Revision tracking records
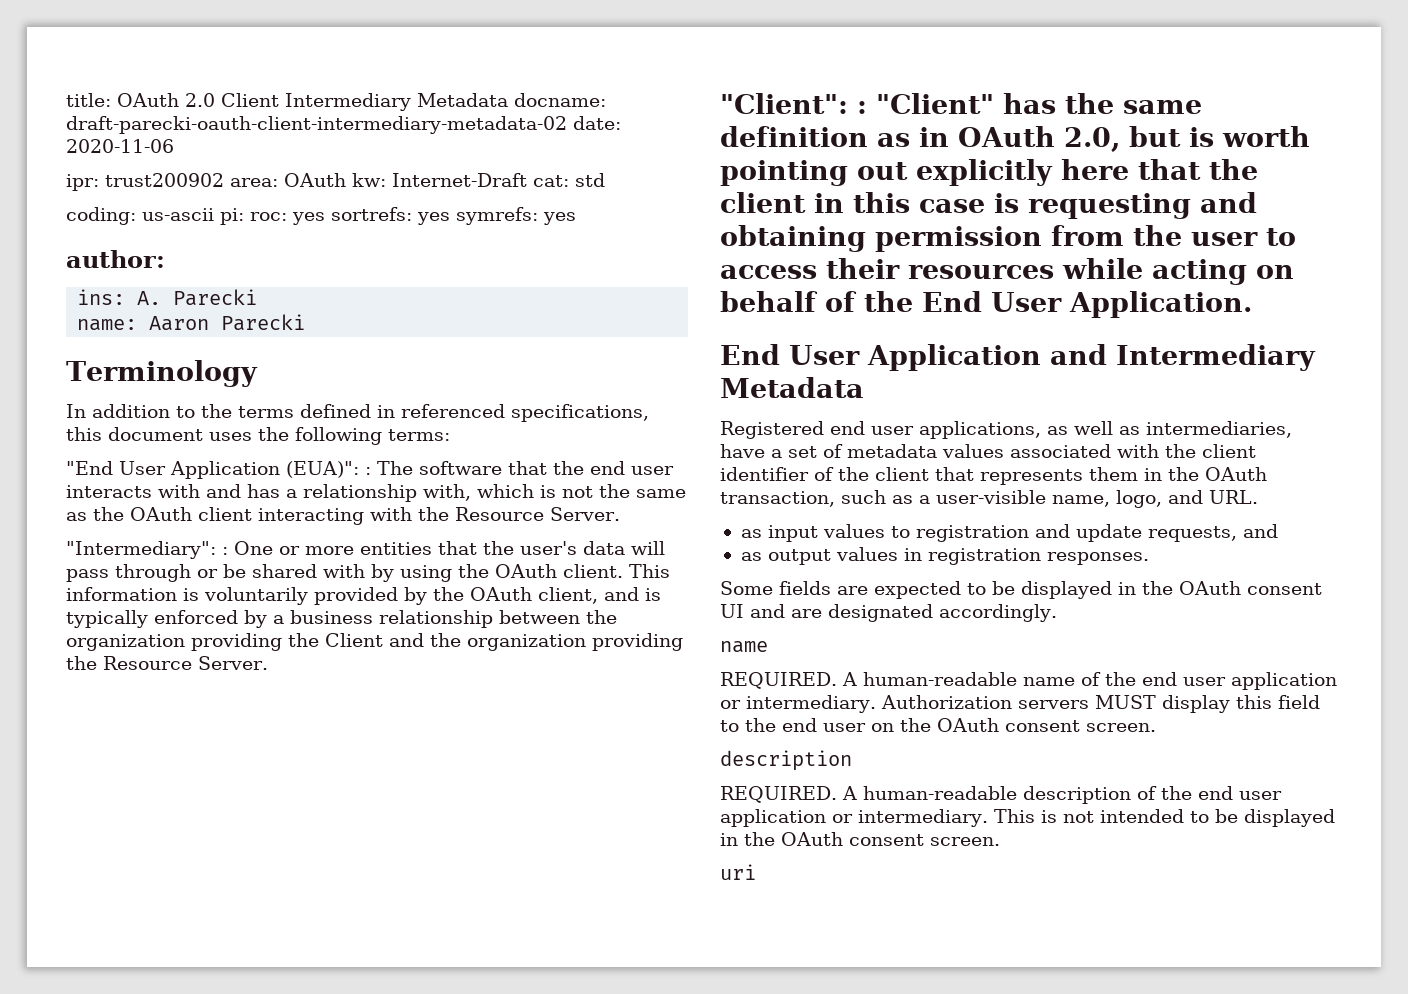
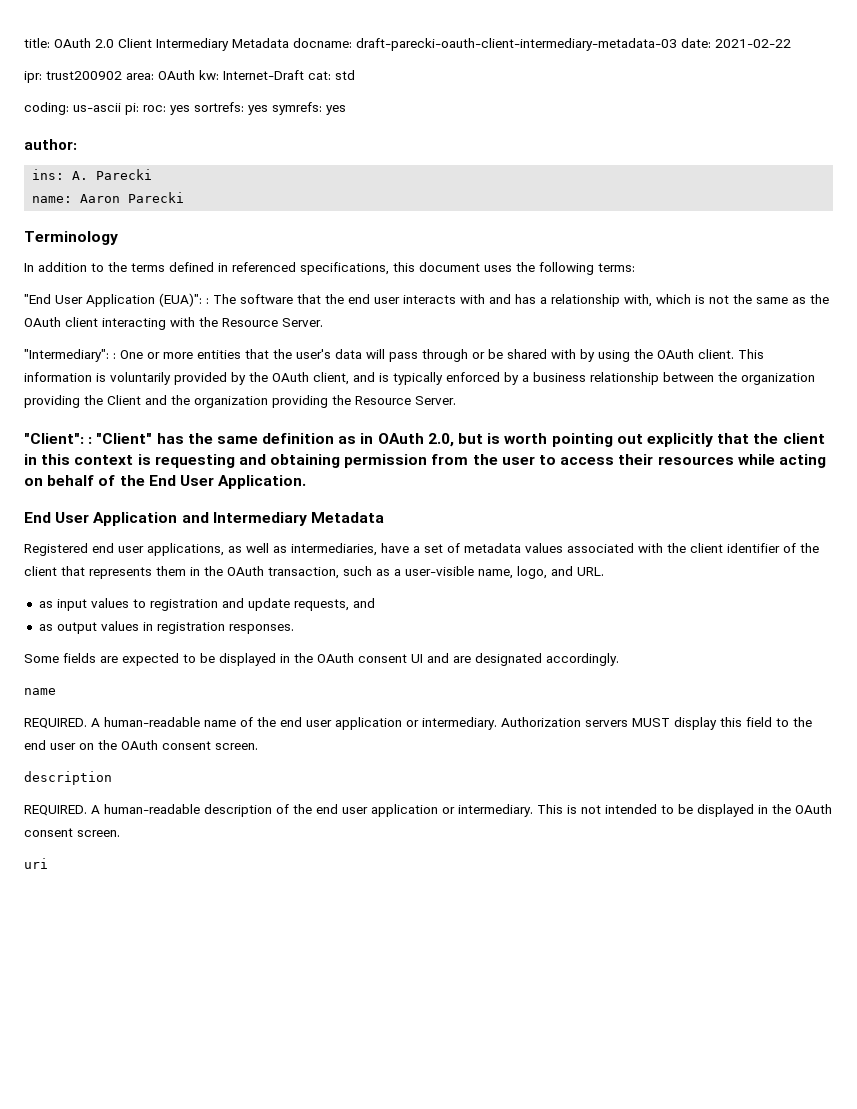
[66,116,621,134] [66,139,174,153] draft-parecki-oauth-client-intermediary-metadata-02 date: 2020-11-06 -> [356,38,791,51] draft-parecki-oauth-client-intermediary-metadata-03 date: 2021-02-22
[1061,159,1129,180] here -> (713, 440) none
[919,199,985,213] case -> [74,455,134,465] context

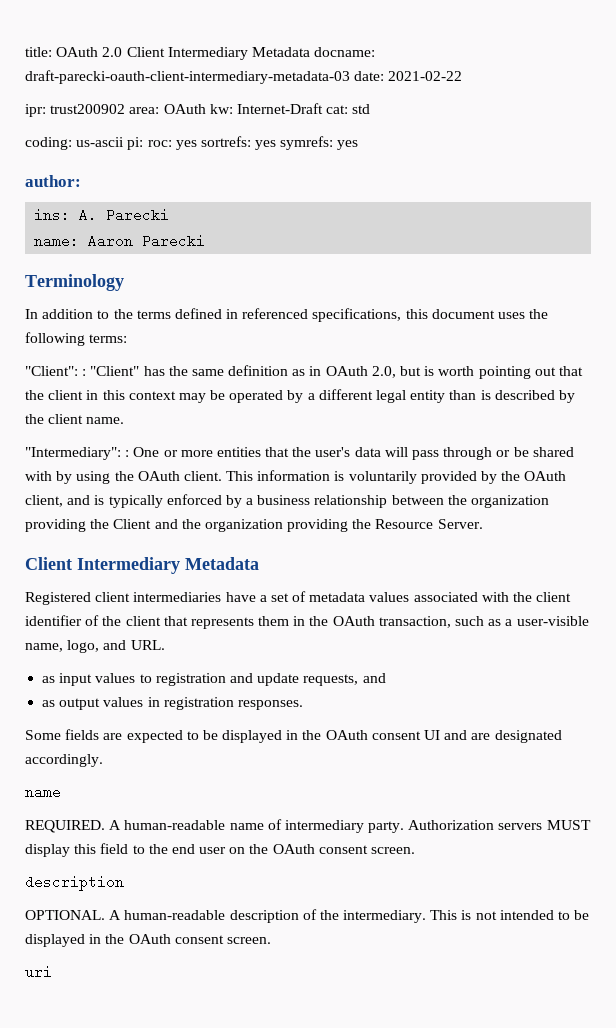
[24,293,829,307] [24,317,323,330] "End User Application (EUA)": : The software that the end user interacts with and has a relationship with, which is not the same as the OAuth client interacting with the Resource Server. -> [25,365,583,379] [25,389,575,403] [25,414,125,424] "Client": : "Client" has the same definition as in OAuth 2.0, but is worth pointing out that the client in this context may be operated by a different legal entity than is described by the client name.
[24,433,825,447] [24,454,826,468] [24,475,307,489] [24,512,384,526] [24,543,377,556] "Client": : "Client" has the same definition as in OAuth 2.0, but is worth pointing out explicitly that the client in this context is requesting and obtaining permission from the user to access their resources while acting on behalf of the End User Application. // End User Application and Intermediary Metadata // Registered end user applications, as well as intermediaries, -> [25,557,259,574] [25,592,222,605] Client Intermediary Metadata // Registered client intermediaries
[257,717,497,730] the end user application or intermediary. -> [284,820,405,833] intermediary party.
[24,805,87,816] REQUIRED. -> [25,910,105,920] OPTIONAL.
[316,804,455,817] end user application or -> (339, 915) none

▶ _What to do_
From the records above, copy only the lines starting with the line that holds "[1061,159,1129,180] here -> (713, 440) none" and going on through the line that holds "[919,199,985,213] case ->", exactly as written.

▶ _Result below_
[1061,159,1129,180] here -> (713, 440) none
[919,199,985,213] case -> [74,455,134,465] context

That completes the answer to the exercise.